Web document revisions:
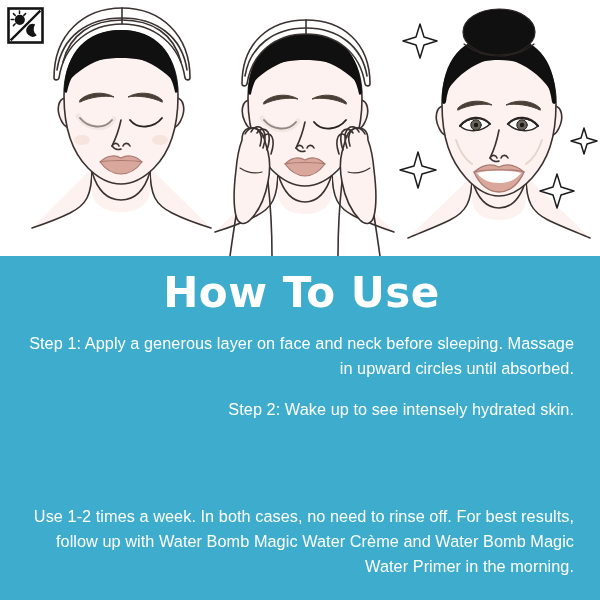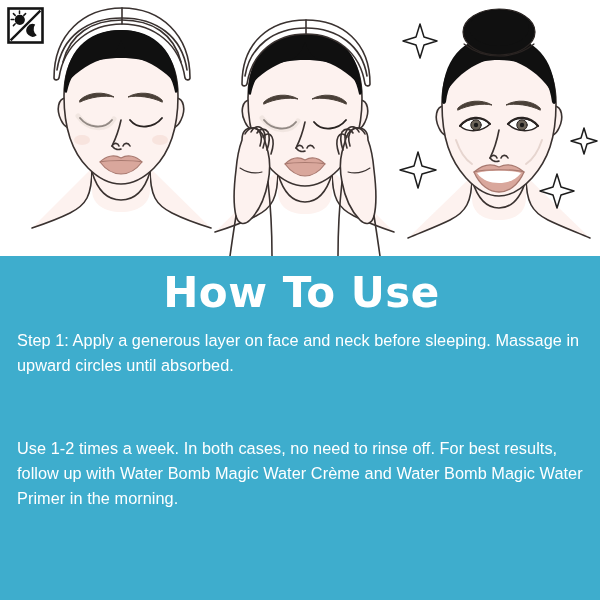"Step 1: Apply a generous" .instruction-para { margin: 4px -> 16px; text-align: none -> right }
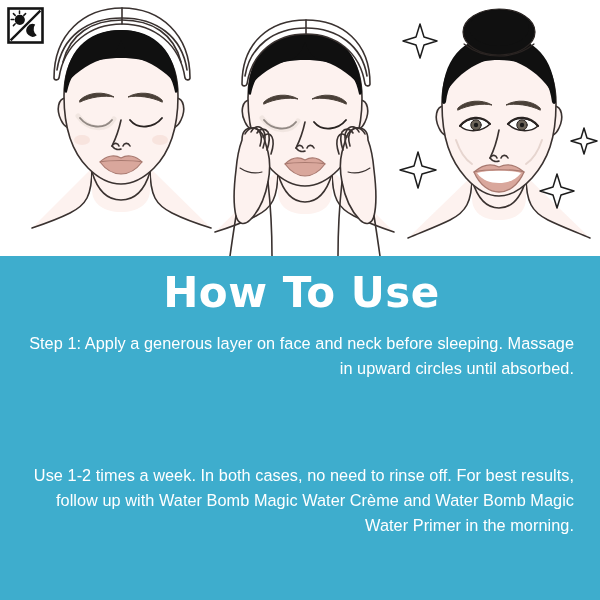"Step 2: Wake up to" p.instruction-para { html: none -> <p>Step 2: Wake up to see intensely hydrated skin.</p> }
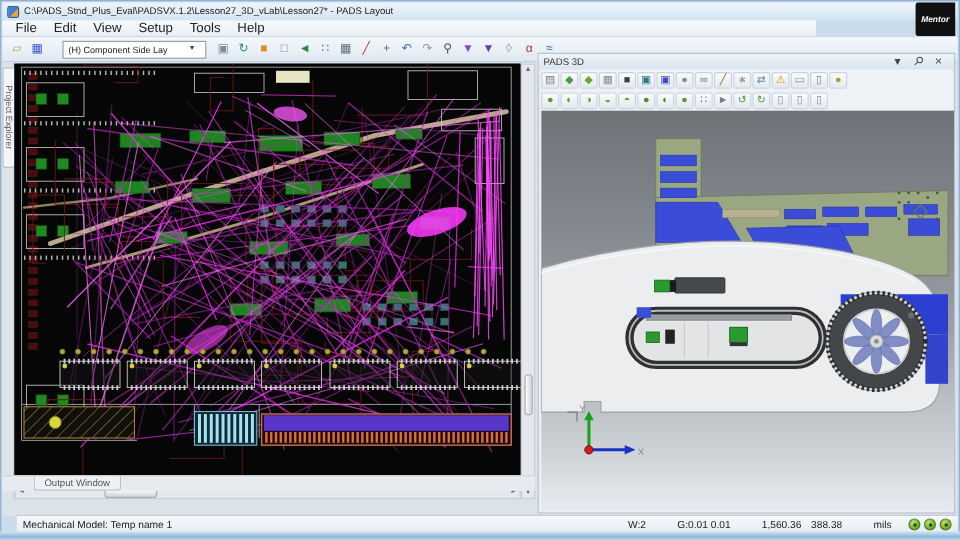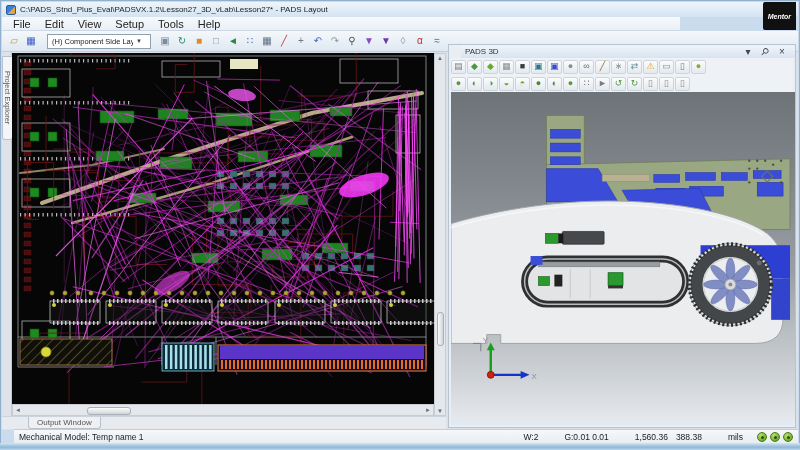"(H) Component Side Lay" .layerdd { margin: 0 6px 0 7px -> 0 6px 0 12px; width: 104px -> 120px }
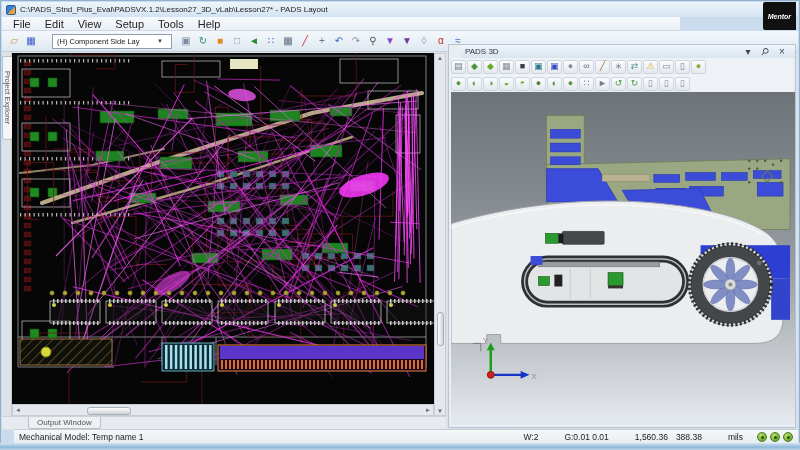"PADS 3D" .p3dtitle { left: 12px -> 0 }
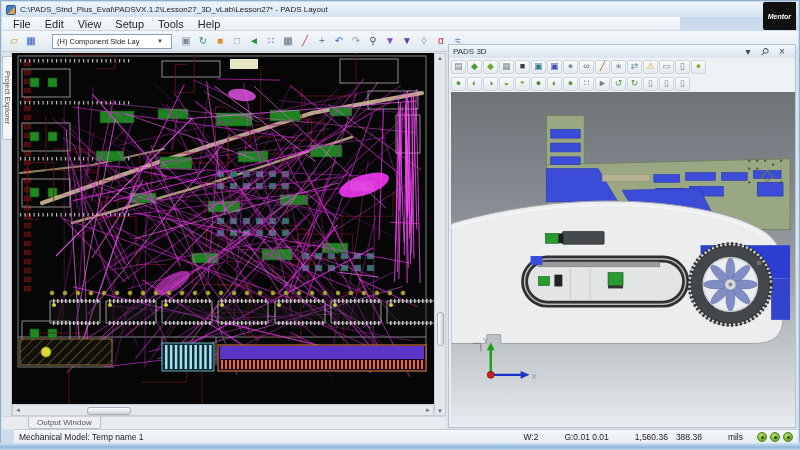"Output Window" .outrow { top: 416px -> 396px }
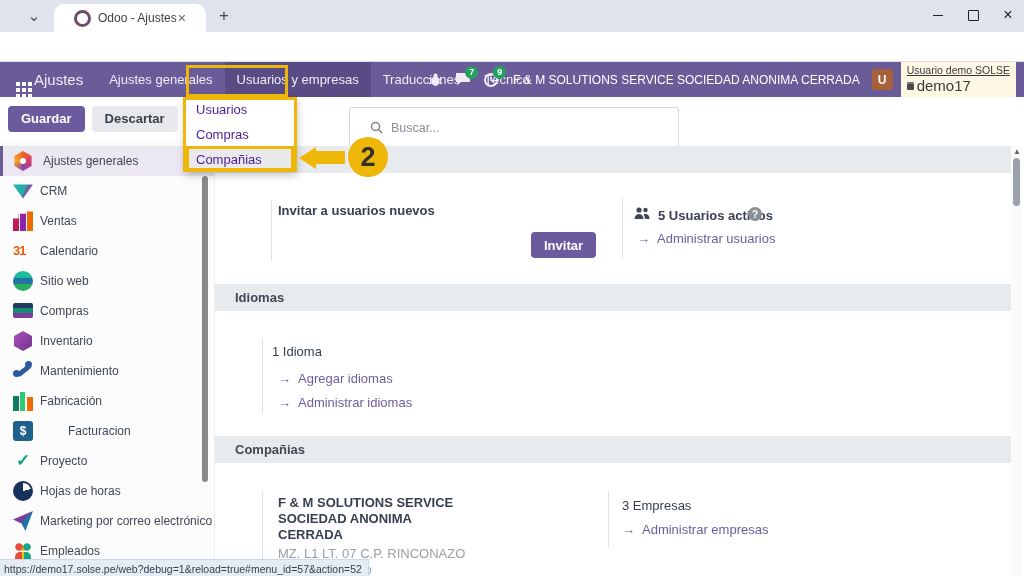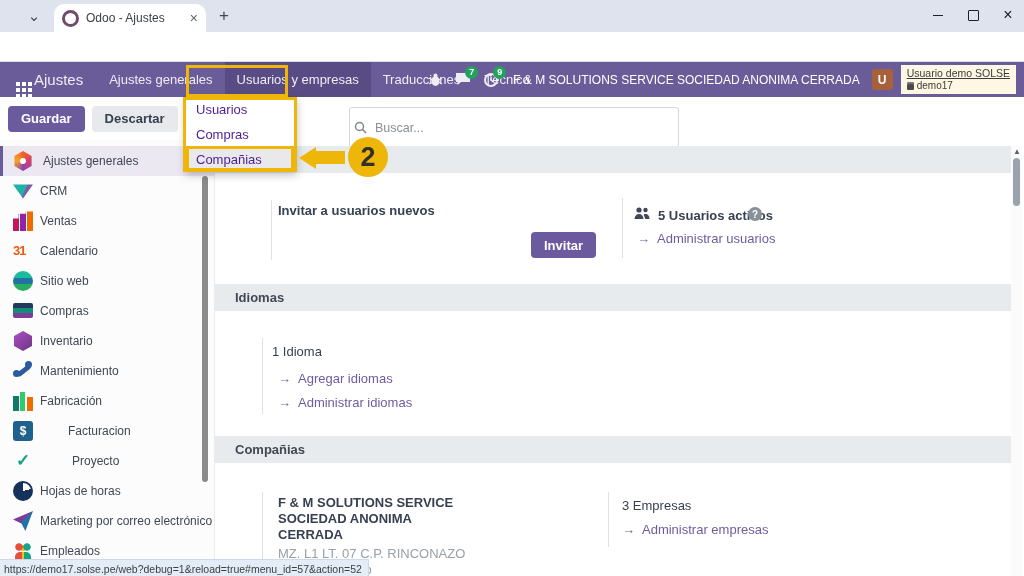"Odoo - Ajustes" .tab { padding: 0 8px -> 0 20px }
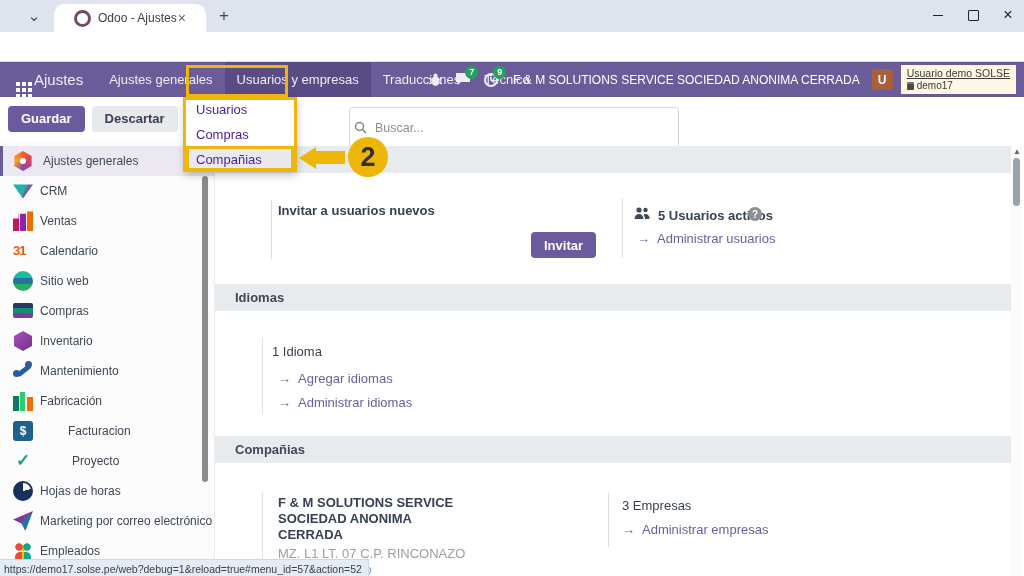"demo17" .dbname { font-size: 10px -> 15px }
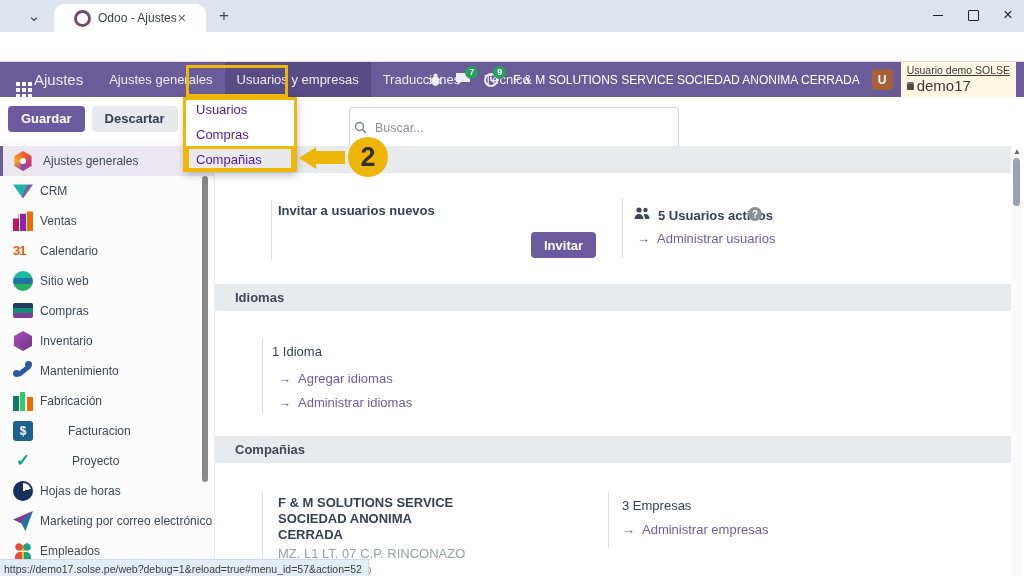"Buscar..." .searchbox { padding: 0 4px -> 0 20px }
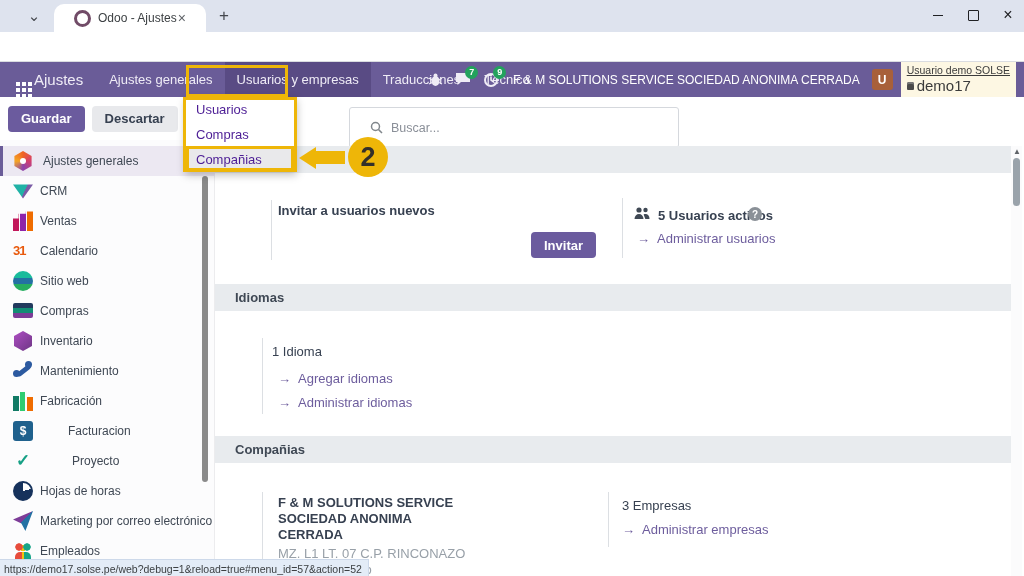"Proyecto" div.srow { padding-left: 32px -> none }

_WHAT NEEDS TO BE DONE_:
Excluding the images, return each record above precisely as written.

_ANSWER SECTION_:
"Step 1: Apply a generous" .instruction-para { margin: 4px -> 16px; text-align: none -> right }
"Step 2: Wake up to" p.instruction-para { html: none -> <p>Step 2: Wake up to see intensely hydrated skin.</p> }
"(H) Component Side Lay" .layerdd { margin: 0 6px 0 7px -> 0 6px 0 12px; width: 104px -> 120px }
"PADS 3D" .p3dtitle { left: 12px -> 0 }
"Output Window" .outrow { top: 416px -> 396px }
"Odoo - Ajustes" .tab { padding: 0 8px -> 0 20px }
"demo17" .dbname { font-size: 10px -> 15px }
"Buscar..." .searchbox { padding: 0 4px -> 0 20px }
"Proyecto" div.srow { padding-left: 32px -> none }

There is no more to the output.